#### Input data:
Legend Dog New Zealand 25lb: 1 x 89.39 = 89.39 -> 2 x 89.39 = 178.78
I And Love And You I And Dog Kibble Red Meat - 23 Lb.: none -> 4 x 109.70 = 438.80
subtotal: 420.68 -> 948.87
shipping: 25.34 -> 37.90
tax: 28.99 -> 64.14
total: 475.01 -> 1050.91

#### Work instructions:
Write every entry out again. Leave each one exactly as it is.

#### Reply:
Legend Dog New Zealand 25lb: 1 x 89.39 = 89.39 -> 2 x 89.39 = 178.78
I And Love And You I And Dog Kibble Red Meat - 23 Lb.: none -> 4 x 109.70 = 438.80
subtotal: 420.68 -> 948.87
shipping: 25.34 -> 37.90
tax: 28.99 -> 64.14
total: 475.01 -> 1050.91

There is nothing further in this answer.